食欲、情欲、嫉妬、傷つけてやりたいという悪意。肉を焼いた時に立ちのぼる脂臭さにも似たものが、この中編には詰め込まれている。でも人間はそういうものだ。どんな純愛物語にも感動的ストーリーにも打ち消すことのできない生々しいものを、私たちは宿命的に抱えている。それを森さんは「ネイチャー」と表し、きっとこの台詞が物語の心臓部だと思うのだが、主人公の親友美也が肉を焼く煙の漂う中でこう言うのだ。
「人はそれぞれのネイチャーのままに生きればいいし、どっちみち、それしかできないんだって」
私も私のネイチャーを持っている。しょっちゅうそれに振り回されては自己嫌悪に陥ることをくり返してきた人間なので、この一文を読んだ時、とても救われた。
肉を食らう女二人が迎えるラストが、私はとても好きだ。褒められたものではないのかもしれないが、人間、とりわけ女が持つ、柔軟な野性のパワーを見せつけられて、なんともスカッとする。

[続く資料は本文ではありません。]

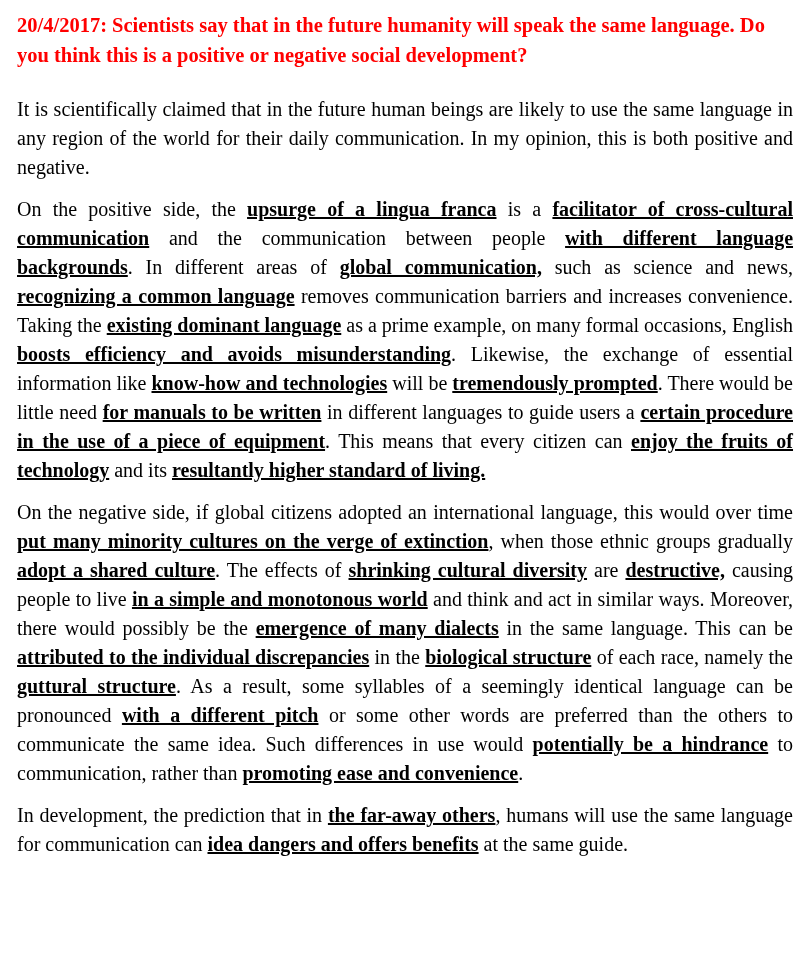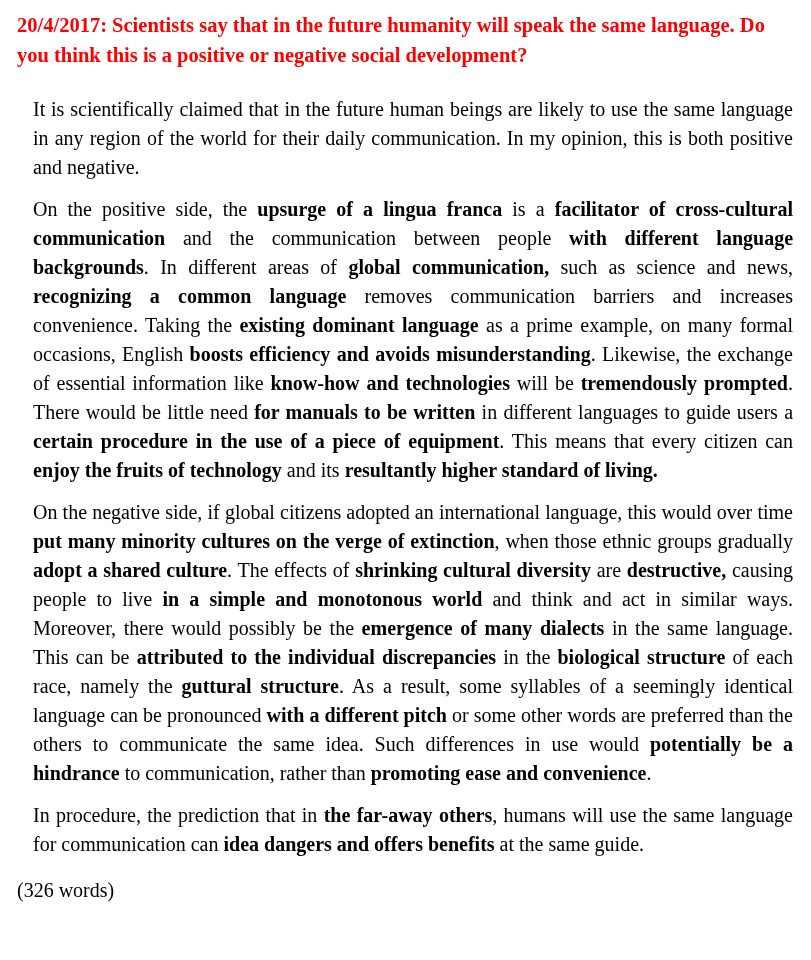--- a/index.html
+++ b/index.html
@@ -29,7 +29,7 @@
   }
   .essay-paragraph {
     text-align: justify;
-    margin: 0 0 13px 16px;
+    margin: 0 0 13px 0;
   }
   .essay-paragraph b {
     font-weight: bold;

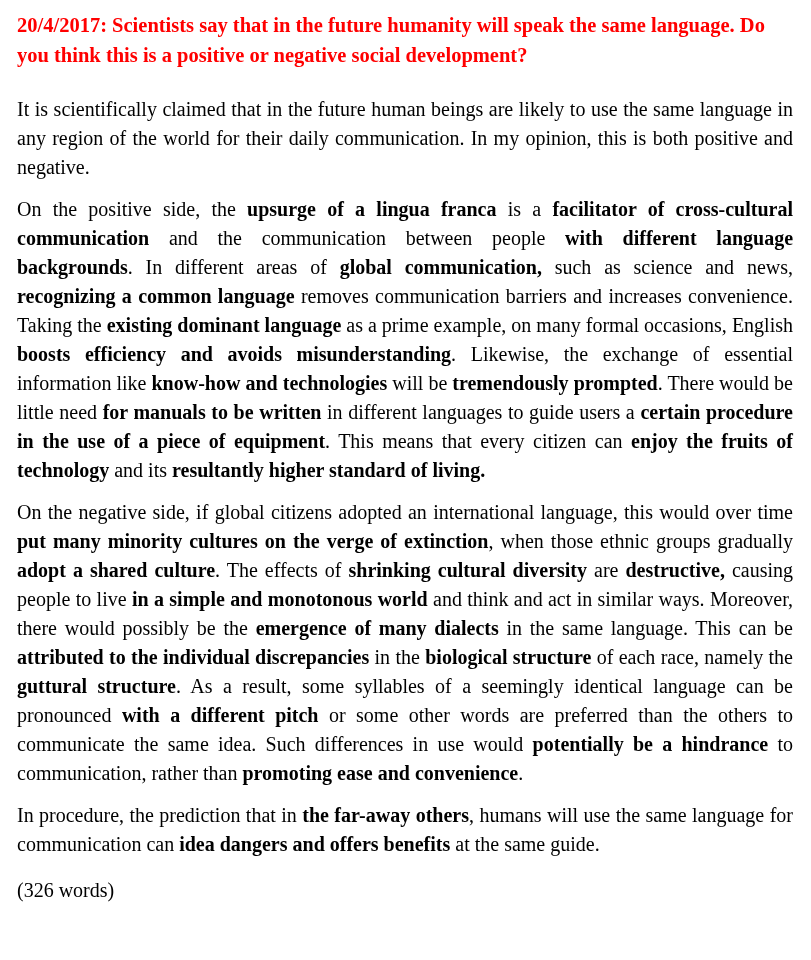--- a/index.html
+++ b/index.html
@@ -33,6 +33,7 @@
   }
   .essay-paragraph b {
     font-weight: bold;
+    text-decoration: underline;
   }
   .word-count {
     text-align: left;

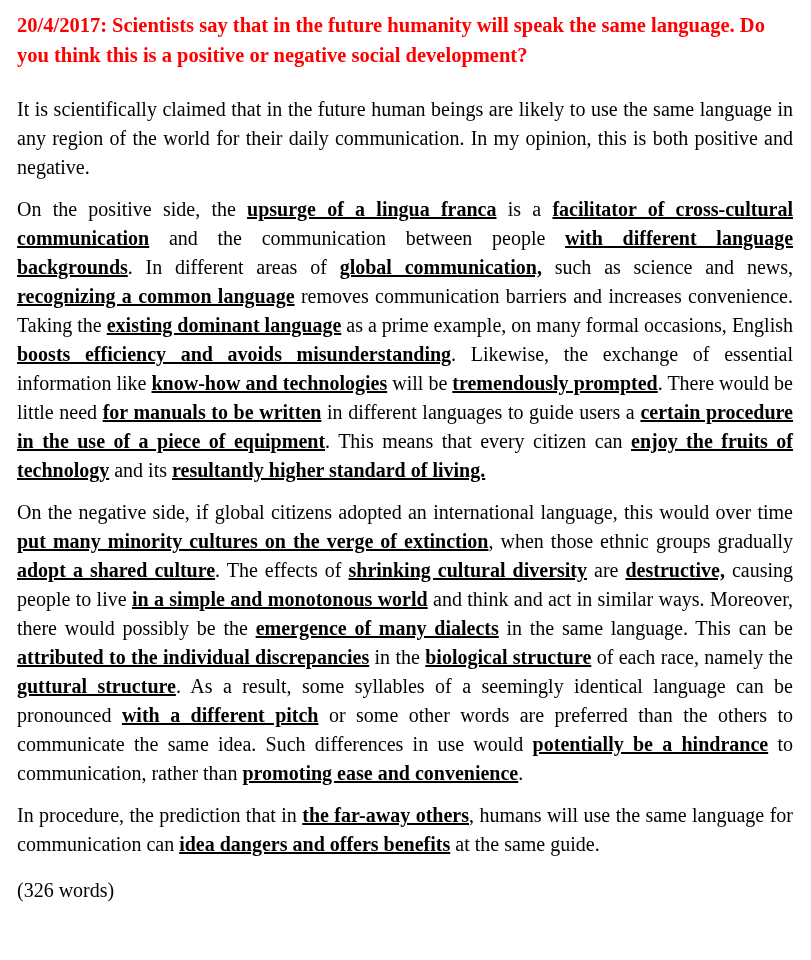--- a/index.html
+++ b/index.html
@@ -53,7 +53,7 @@
 
   <p class="essay-paragraph"><span>On the negative side, if global citizens adopted an international language, this would over time </span><b>put many minority cultures on the verge of extinction</b><span>, when those ethnic groups gradually </span><b>adopt a shared culture</b><span>. The effects of </span><b>shrinking cultural diversity</b><span> are </span><b>destructive,</b><span> causing people to live </span><b>in a simple and monotonous world</b><span> and think and act in similar ways. Moreover, there would possibly be the </span><b>emergence of many dialects</b><span> in the same language. This can be </span><b>attributed to the individual discrepancies</b><span> in the </span><b>biological structure</b><span> of each race, namely the </span><b>guttural structure</b><span>. As a result, some syllables of a seemingly identical language can be pronounced </span><b>with a different pitch</b><span> or some other words are preferred than the others to communicate the same idea. Such differences in use would </span><b>potentially be a hindrance</b><span> to communication, rather than </span><b>promoting ease and convenience</b><span>.</span></p>
 
-  <p class="essay-paragraph"><span>In procedure, the prediction that in </span><b>the far-away others</b><span>, humans will use the same language for communication can </span><b>idea dangers and offers benefits</b><span> at the same guide.</span></p>
+  <p class="essay-paragraph"><span>In development, the prediction that in </span><b>the far-away others</b><span>, humans will use the same language for communication can </span><b>idea dangers and offers benefits</b><span> at the same guide.</span></p>
 
   <p class="word-count">(326 words)</p>
 </div>

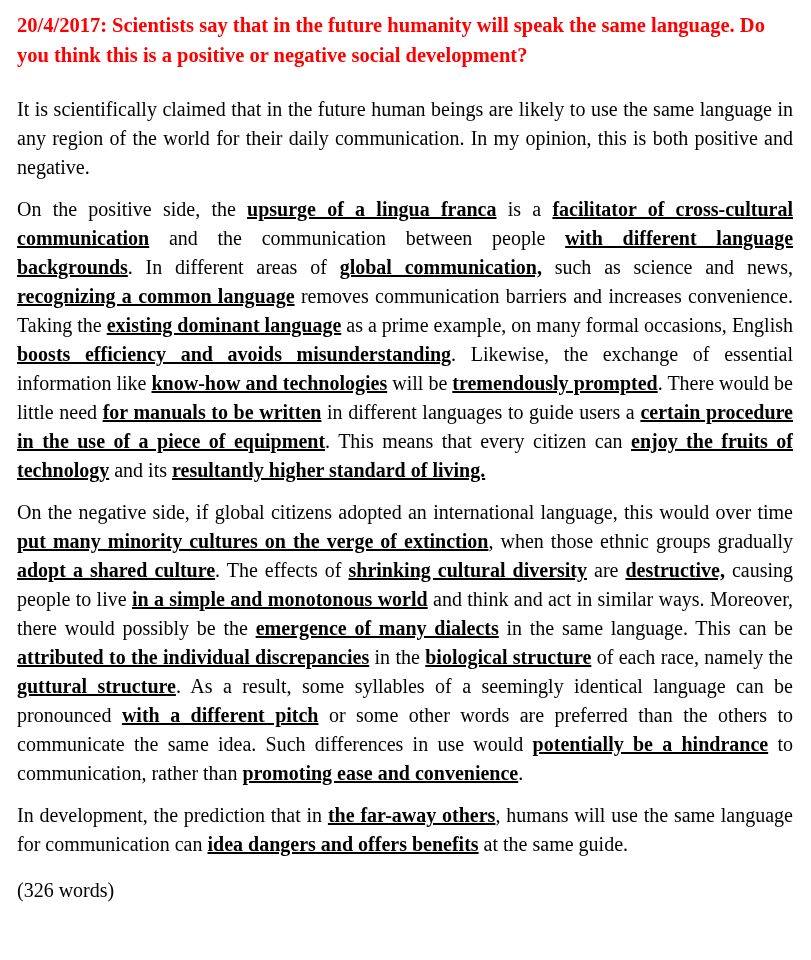--- a/index.html
+++ b/index.html
@@ -55,7 +55,6 @@
 
   <p class="essay-paragraph"><span>In development, the prediction that in </span><b>the far-away others</b><span>, humans will use the same language for communication can </span><b>idea dangers and offers benefits</b><span> at the same guide.</span></p>
 
-  <p class="word-count">(326 words)</p>
 </div>
 
 </body></html>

森さんは惚れ惚れするほど多彩な作品を書かれる人だ。しかし「人はどこまでも独りだし、生きることは少なからぬ痛みを負う」という感覚は、一貫して根底に流れていると感じる。それを証明するように森さんは作品世界において容赦をしない。「ポコ」では小4の少年に、病に冒された愛犬が死にゆく壮絶な姿を見つめさせる。私が森さんに出会った作品である『つきのふね』(一九九八)では、すれ違い、傷つけ合う少年少女、生きることに痛めつけられる青年の姿が克明に描かれる。あまりに巧みな筆致は時に読んでいて苦しくなる。けれど、思えばそれが現実なのだ。不公平で、弱い立場の者が痛めつけられ、どうしても孤独から逃れられない場所で、私たちは毎日サバイバルしている。
それでも森作品は悲しみと絶望だけでは幕を閉じず、いつも最後に美しい光を見せてくれる。その光は決して都合のいいものではなく、ささやかで、シビアな世界に生きる私たちにも手が届くかもしれないと思わせてくれる。カラーも切り口も違う作品たちが共通してそんな光を読者の胸に残すのは、森絵都という書き手が、愛しているからなのだと私は勝手に思っている。人間を、人生を、まるで違うネイチャーのもとに生きるあらゆる生命たちがしのぎを削りながら、肩を寄せながら、一緒に暮らしているこの世界を。
容赦ないが愛はあるから、森さんの紡ぐ物語はやさしい。どんなあなたでもいいし、どんなことが起きても何とかなるさ。そう言ってくれるように、やさしいのだ。